Dalam pemaparannya, Panglima Benny memberikan atensi terhadap Paralegal tentang advokasi kebijakan lokal, yang mana Paralegal berperan menyuarakan kepentingan komunitas, misalnya menolak peraturan desa yang diskriminatif atau memperjuangkan akses terhadap layanan publik.
“Paralegal memegang peran kunci dalam bantuan hukum non-litigasi, karena mereka dapat bekerja langsung bersama masyarakat tanpa harus melalui proses peradilan,” tegasnya.

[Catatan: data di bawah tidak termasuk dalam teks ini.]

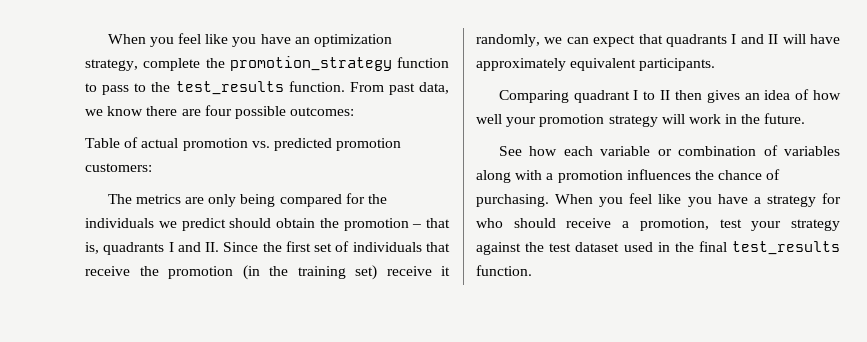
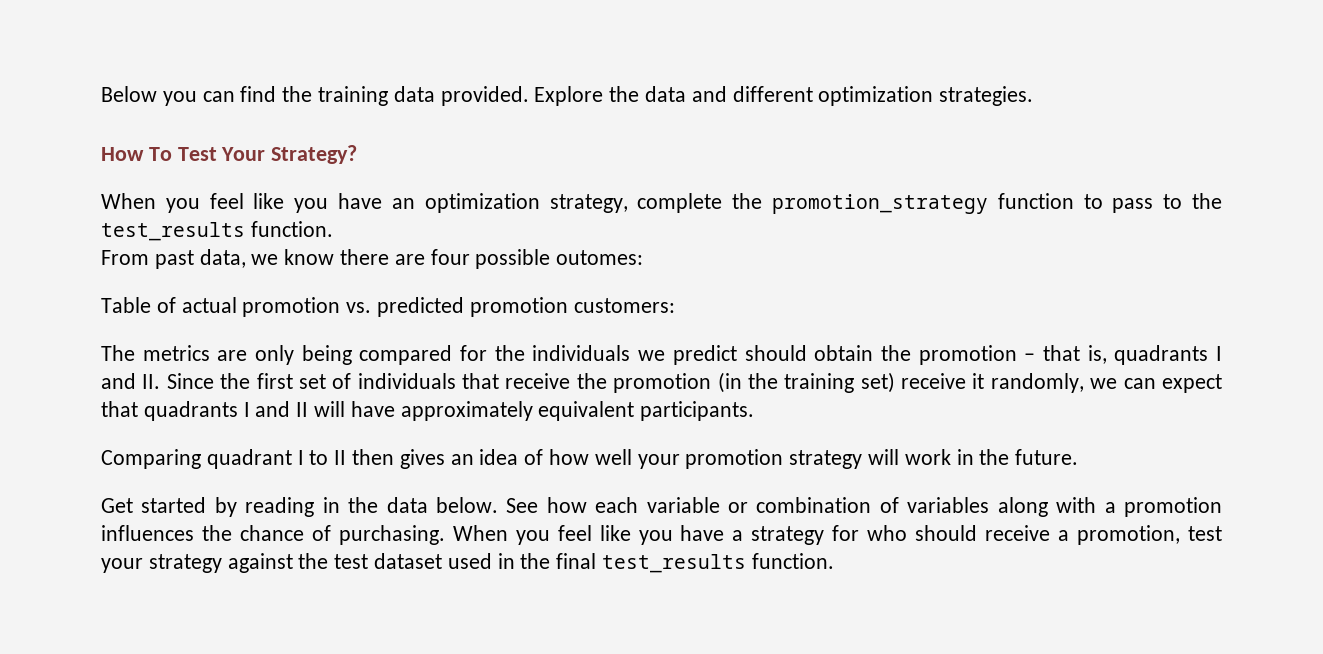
(107, 39) none -> [101,86,1034,106] [101,145,358,164] Below you can find the training data provided. Explore the data and different optimization strategies. // How To Test Your Strategy? //
(345, 86) none -> (333, 229) //
[290,107,355,116] outcomes: -> [556,250,644,265] outomes:
(806, 118) none -> [101,497,498,517] Get started by reading in the data below.

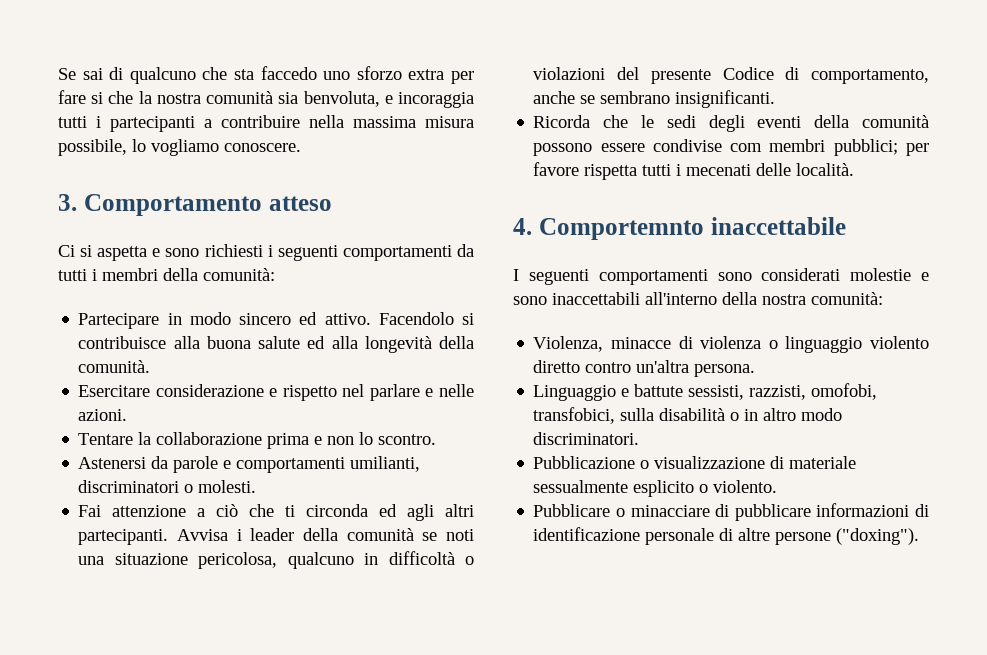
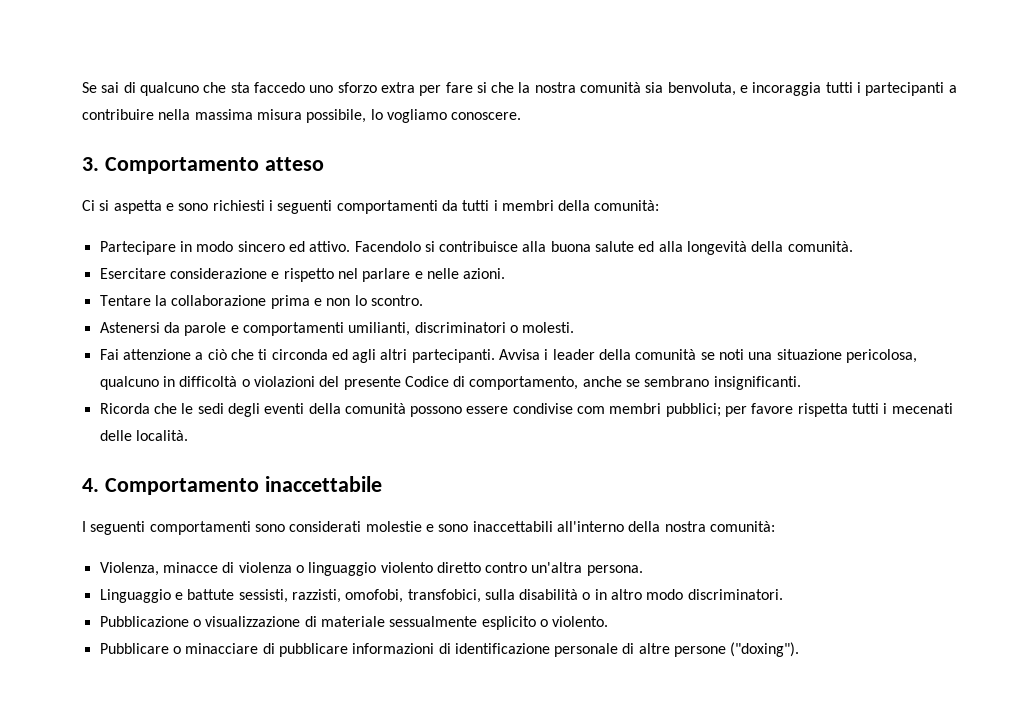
[538,218,704,240] Comportemnto -> [104,478,259,495] Comportamento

Pendiri Elang Maut Indonesia itu berharap agar melalui pelatihan ini, Paralegal menjadi garda terdepan dalam memberikan pendampingan hukum dan menjangkau masyarakat tidak mampu guna mewujudkan keadilan dan mewujudkan masyarakat yang sadar hukum akan hak dan kewajibannya, serta serta berhati-hati agar tidak hanya fokus pada kuantitas tanpa mengabaikan kualitas.
“Saya berharap agar dapat mengurangi kesenjangan akses terhadap layanan hukum, memberikan solusi tepat bagi masyarakat, serta meningkatkan kesadaran hukum melalui penyuluhan, pendidikan, dan pendampingan. Selamat bertugas dan patuhi standar kode etik Elang Maut Indonesia yang berlaku untuk memastikan kualitas bantuan hukum yang diberikan. Salam Pelopor,” tutup Benny, Panglima Elang Maut Indonesia./Red.